↓

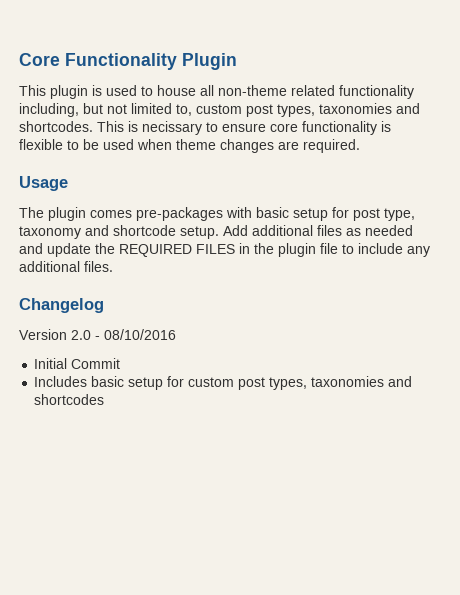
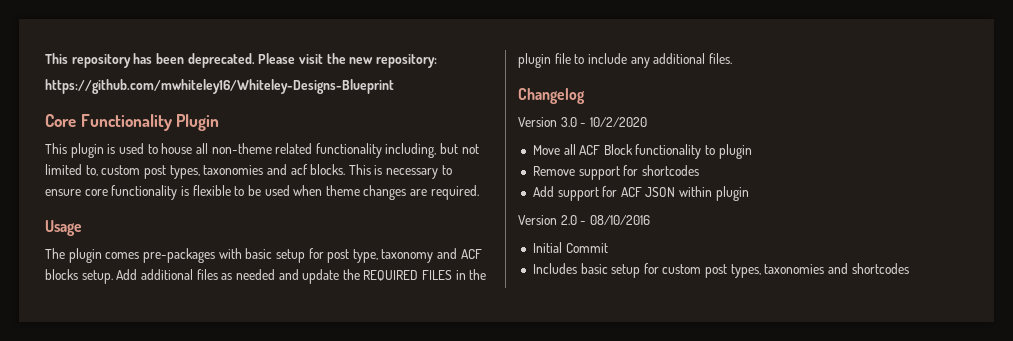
(19, 59) none -> [45,53,437,68] [45,79,394,94] This repository has been deprecated. Please visit the new repository: // https://github.com/mwhiteley16/Whiteley-Designs-Blueprint //
[19,121,93,132] shortcodes. -> [290,164,346,175] acf blocks.
[142,121,202,135] necissary -> [386,168,439,179] necessary
[113,225,176,236] shortcode -> [460,249,482,259] [45,269,78,280] ACF blocks
(104, 305) none -> [518,117,647,127] [532,144,752,159] [532,165,699,180] [532,186,749,201] // Version 3.0 - 10/2/2020 // Move all ACF Block functionality to plugin // Remove support for shortcodes // Add support for ACF JSON within plugin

↑

* **Goal of the exercise**: If a line in the entries holds the string "blocks", it belongs in the tally; state the tally alone.

* **Exercise response**: 2